### TASK REQUIREMENTS
Search term "letter": copy each line of the records that contains it.

### MATERIAL FOR THIS EXERCISE

- - - - - - -

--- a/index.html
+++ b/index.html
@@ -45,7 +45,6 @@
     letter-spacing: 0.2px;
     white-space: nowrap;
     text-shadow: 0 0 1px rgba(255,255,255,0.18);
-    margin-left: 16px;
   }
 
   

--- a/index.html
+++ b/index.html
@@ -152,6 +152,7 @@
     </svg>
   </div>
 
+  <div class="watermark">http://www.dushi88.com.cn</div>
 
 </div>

- - - - - - -

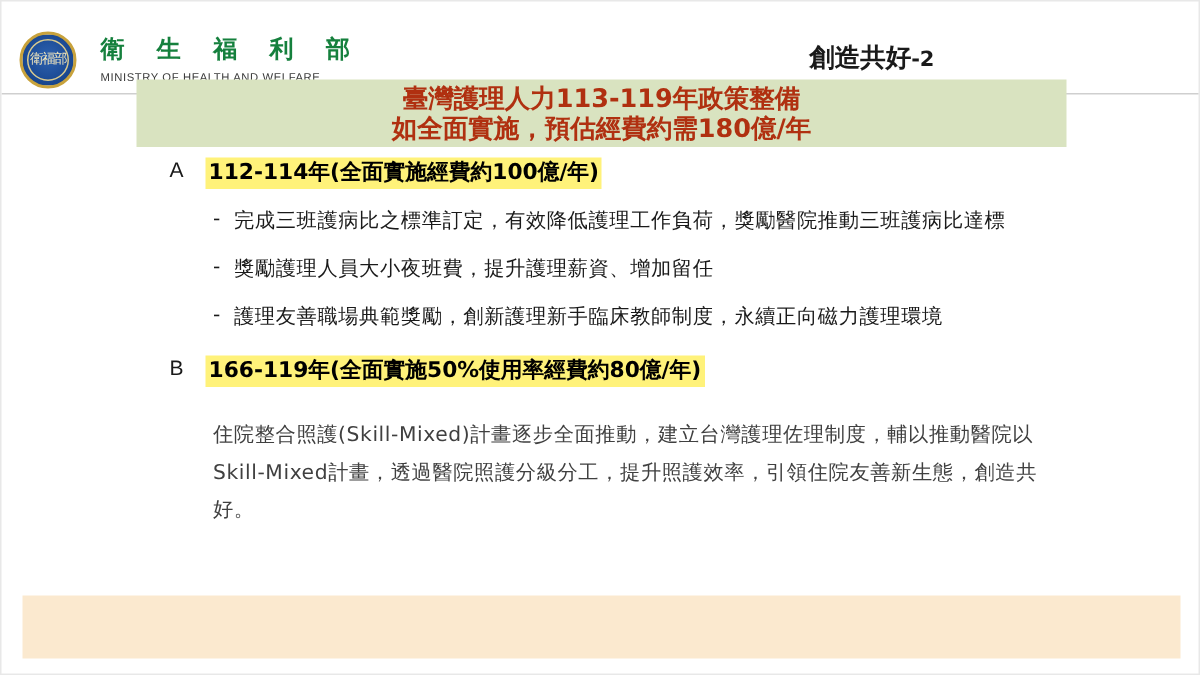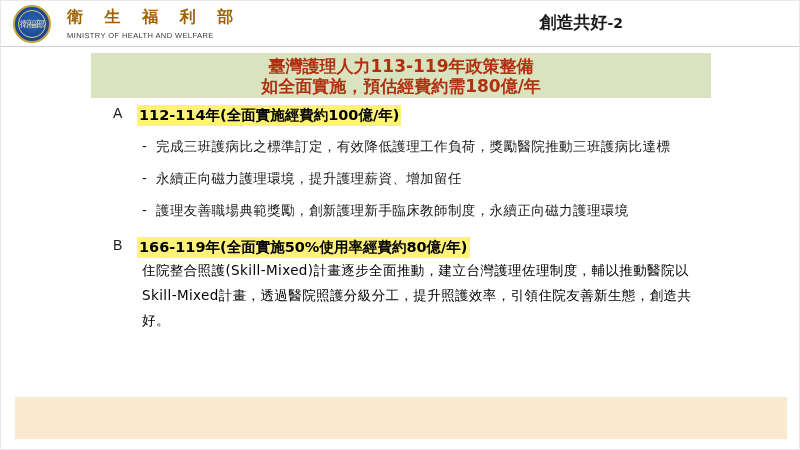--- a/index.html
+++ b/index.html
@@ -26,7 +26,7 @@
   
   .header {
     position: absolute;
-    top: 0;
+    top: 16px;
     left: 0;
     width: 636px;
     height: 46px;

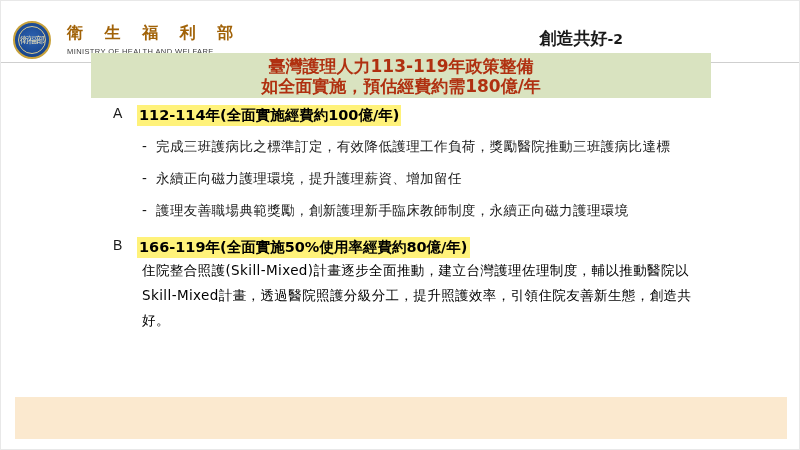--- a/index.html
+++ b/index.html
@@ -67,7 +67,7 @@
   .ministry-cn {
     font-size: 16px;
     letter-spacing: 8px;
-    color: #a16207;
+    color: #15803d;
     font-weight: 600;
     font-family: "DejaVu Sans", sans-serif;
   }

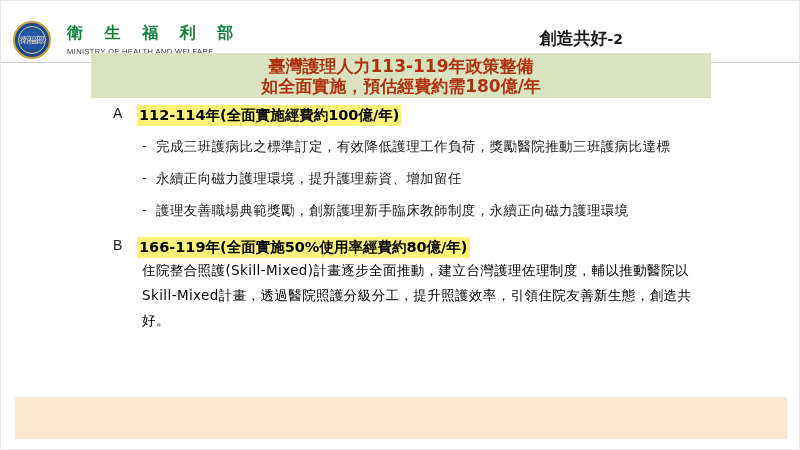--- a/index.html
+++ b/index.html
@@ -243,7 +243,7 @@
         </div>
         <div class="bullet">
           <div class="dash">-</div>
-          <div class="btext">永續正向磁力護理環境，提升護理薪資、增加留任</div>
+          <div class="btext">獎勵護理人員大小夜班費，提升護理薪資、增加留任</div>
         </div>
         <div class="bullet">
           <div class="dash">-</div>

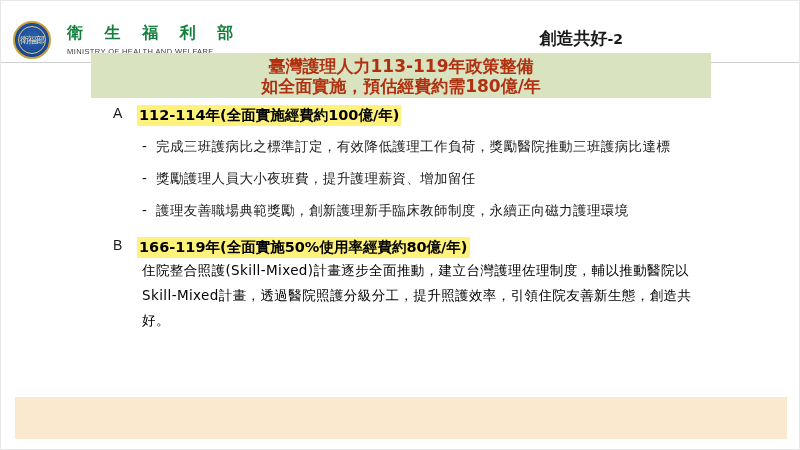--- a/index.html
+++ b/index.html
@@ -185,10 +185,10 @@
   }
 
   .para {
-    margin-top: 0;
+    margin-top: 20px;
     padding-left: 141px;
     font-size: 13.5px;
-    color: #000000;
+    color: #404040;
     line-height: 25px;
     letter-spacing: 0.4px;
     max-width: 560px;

- - - - - - -

### OUTPUT OF THE EXERCISE
     letter-spacing: 0.2px;
     letter-spacing: 8px;
     letter-spacing: 0.4px;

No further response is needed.